Une opportunité manquée pour la couverture vaccinale

Avec plus de 640 000 infirmiers en activité, la mesure pourrait considérablement améliorer l’accès à la vaccination, en particulier dans les zones sous-dotées. En 2023, seuls 34 % des Français ont été vaccinés contre la grippe saisonnière, loin de l’objectif de 75 % fixé pour les populations à risque.

« Un échange lors d’un soin, une prescription, une injection : c’est un circuit court qui sauve des vies », souligne Nicolas Milleville, président du Conseil régional de l’Ordre des infirmiers des Hauts-de-France.

Pour Emmanuel Hardy, président du syndicat UNIPA, « c’est ubuesque au regard de la couverture vaccinale actuelle » que de priver les jeunes diplômés de cette compétence.

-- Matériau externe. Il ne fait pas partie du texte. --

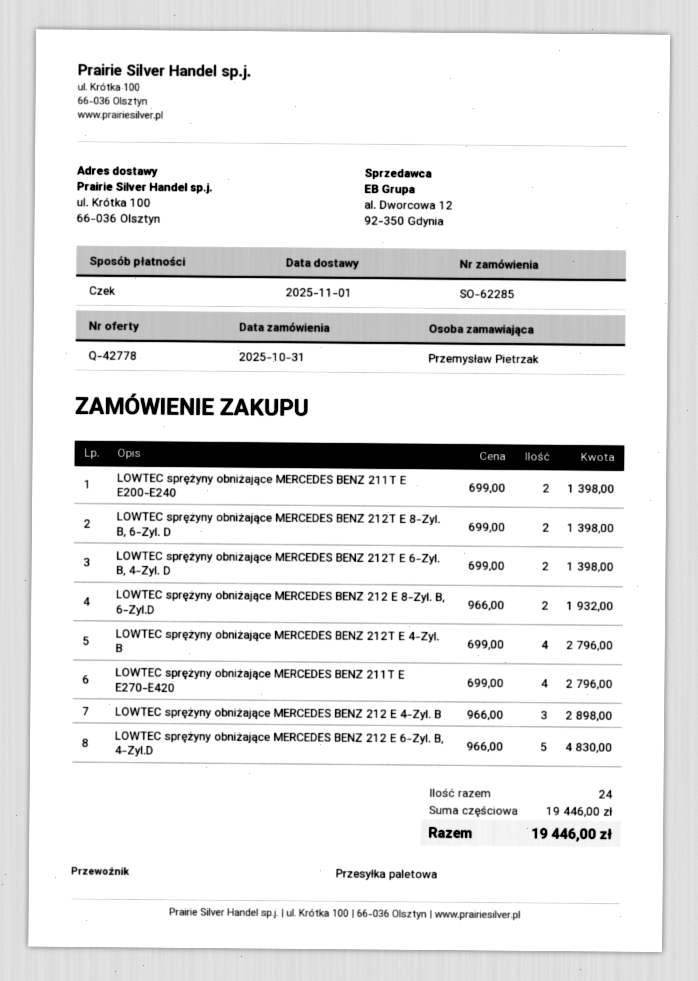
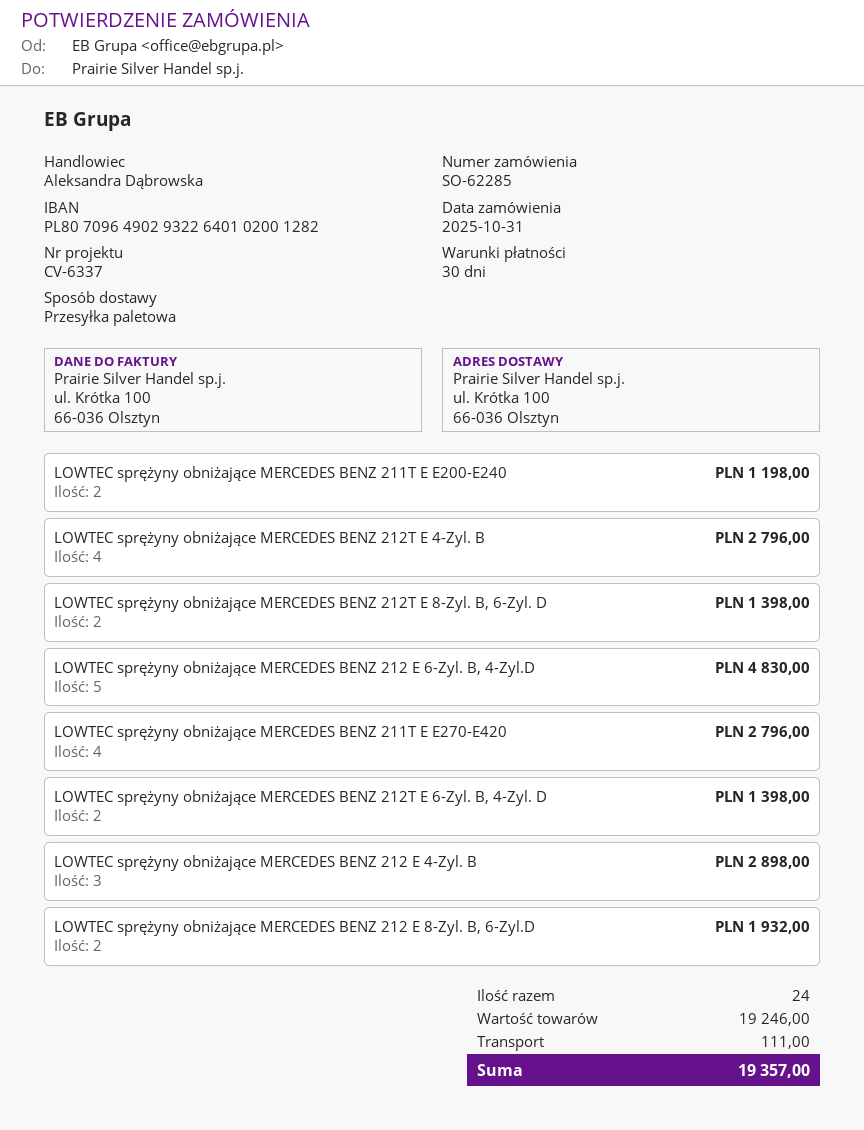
LOWTEC sprężyny obniżające MERCEDES BENZ 211T E E200-E240: 2 for 1398.00 -> 2 for 1198.00
subtotal: 19446.00 -> 19246.00
shipping: none -> 111.00
total: 19446.00 -> 19357.00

Des infirmiers frustrés, un système à la traîne

Sur LinkedIn, les réactions reflètent l’exaspération des professionnels. « Quelle honte », lance Laurence Hivy, infirmière de nuit, tandis que Sophie Sirop, infirmière libérale, ironise : « C’est tellement n’importe quoi qu’il vaut mieux en rire, de désespoir ! » Catherine Destrez, cadre paramédical retraitée, pointe un problème systémique : « Avec des ministres de la Santé successifs sans projet construit, comment s’étonner d’une telle incohérence ? »

Ce n’est pas un cas isolé. Depuis 2018, l’éducation thérapeutique du patient (ETP) nécessite une formation de 40 heures, absente des IFSI. Résultat : chaque année, 25 000 diplômés sortent sans cette qualification, limitant leur rôle dans l’accompagnement des maladies chroniques.

Des solutions à portée de main

Face à ce constat, des solutions émergent. Valentine Schaer, infirmière en santé au travail, propose que l’Ordre des infirmiers offre une formation gratuite à tous les inscrits. Emilie Cartel, infirmière libérale, plaide pour une refonte des IFSI, intégrant la prescription infirmière et les bilans de prévention dès la formation initiale. Certains IFSI, comme le note Yann Le Faou, coordinateur de projets en santé, ont déjà adapté leurs programmes, montrant que des marges d’autonomie existent.

Mais des tensions subsistent. Xavier Vin, infirmier libéral, critique la concurrence des pharmaciens, autorisés à vacciner sans formation équivalente : « Je préfère me faire vacciner par un infirmier, dont c’est le métier, plutôt que par un commerçant. » Cette rivalité interprofessionnelle complique le débat, tout comme les rares voix, comme celle de Dominique Jaulmes, qui questionnent la formation sur les effets secondaires des vaccins.

Un plan national de formation transitoire

La prescription vaccinale est une opportunité pour renforcer la prévention et valoriser l’expertise infirmière. Mais sans action rapide, elle restera lettre morte pour des milliers de soignants. Le SNPI et d’autres syndicats appellent à un plan national de formation transitoire, financé par l’État, pour équiper les diplômés d’ici 2026. L’Ordre des infirmiers pourrait coordonner des modules en ligne gratuits, tandis que les IFSI doivent accélérer l’adaptation de leurs programmes.

« Il ne s’agit pas d’un manque de moyens, mais d’un déficit de volonté politique », conclut Thierry Amouroux. Pour les patients, les soignants, et un système de santé en quête d’efficacité, l’heure est à la réactivité. Car attendre 2029, c’est priver la France d’une prévention plus forte, plus proche, plus humaine.

Sources : Syndicat national des professionnels infirmiers (SNPI), Ordre national des infirmiers, réactions LinkedIn du fil de Thierry Amouroux (14-15 mai 2025).